*** Opening RECORDS TO PROCESS ***

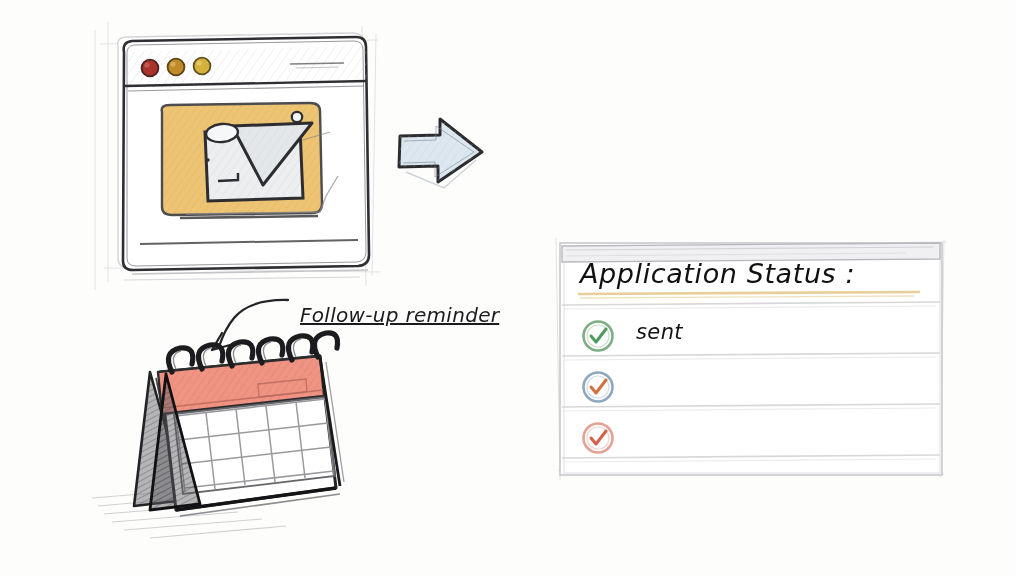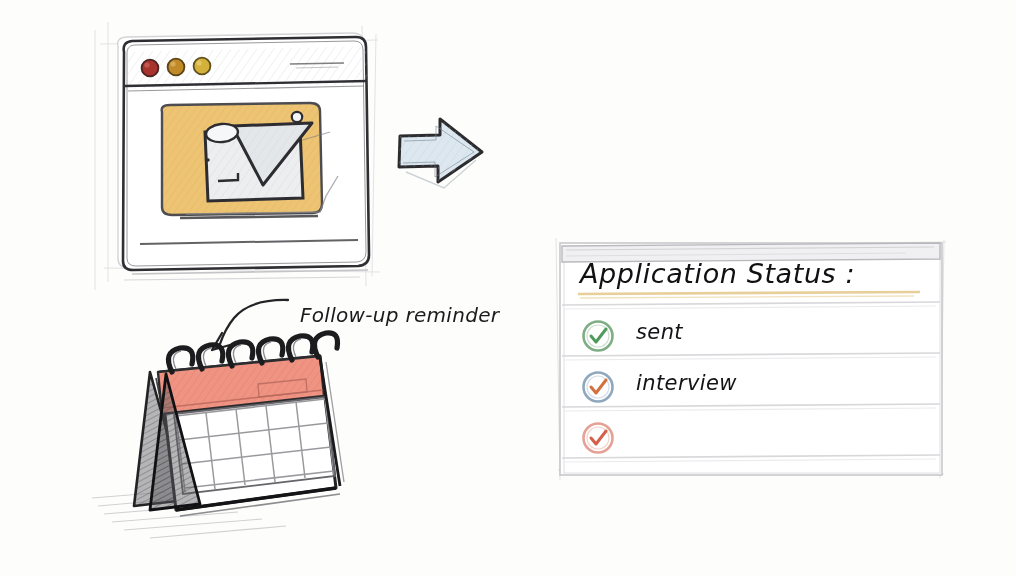--- a/index.html
+++ b/index.html
@@ -34,20 +34,21 @@
     font-style: italic;
     letter-spacing: 0.6px;
     color: #111114;
   }
   #followup-note {
     left: 300px; top: 303px;
     font-size: 20px;
     font-style: italic;
     color: #1b1b1e;
     letter-spacing: 0.3px;
+    text-decoration: underline;
   }
   .status-label {
     position: absolute;
     left: 620px;
     font-size: 21px;
     font-style: italic;
     color: #141417;
     letter-spacing: 0.4px;
     margin-left: 16px;
   }
@@ -270,16 +271,15 @@
       </g>
     </g>
   </svg>
 
   <div class="htext" id="status-title">Application Status :</div>
 
   <div class="htext" id="followup-note">Follow-up reminder</div>
 
   <div class="status-label" id="lbl-0">sent</div>
 
-  <div class="status-label" id="lbl-1">interview</div>
 
 
 </div>
 
 </body></html>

*** Closing RECORDS TO PROCESS ***

TO DO
Leaving the pictures aside, give back all the records exactly as they are.

EXERCISE RESPONSE
--- a/index.html
+++ b/index.html
@@ -34,20 +34,21 @@
     font-style: italic;
     letter-spacing: 0.6px;
     color: #111114;
   }
   #followup-note {
     left: 300px; top: 303px;
     font-size: 20px;
     font-style: italic;
     color: #1b1b1e;
     letter-spacing: 0.3px;
+    text-decoration: underline;
   }
   .status-label {
     position: absolute;
     left: 620px;
     font-size: 21px;
     font-style: italic;
     color: #141417;
     letter-spacing: 0.4px;
     margin-left: 16px;
   }
@@ -270,16 +271,15 @@
       </g>
     </g>
   </svg>
 
   <div class="htext" id="status-title">Application Status :</div>
 
   <div class="htext" id="followup-note">Follow-up reminder</div>
 
   <div class="status-label" id="lbl-0">sent</div>
 
-  <div class="status-label" id="lbl-1">interview</div>
 
 
 </div>
 
 </body></html>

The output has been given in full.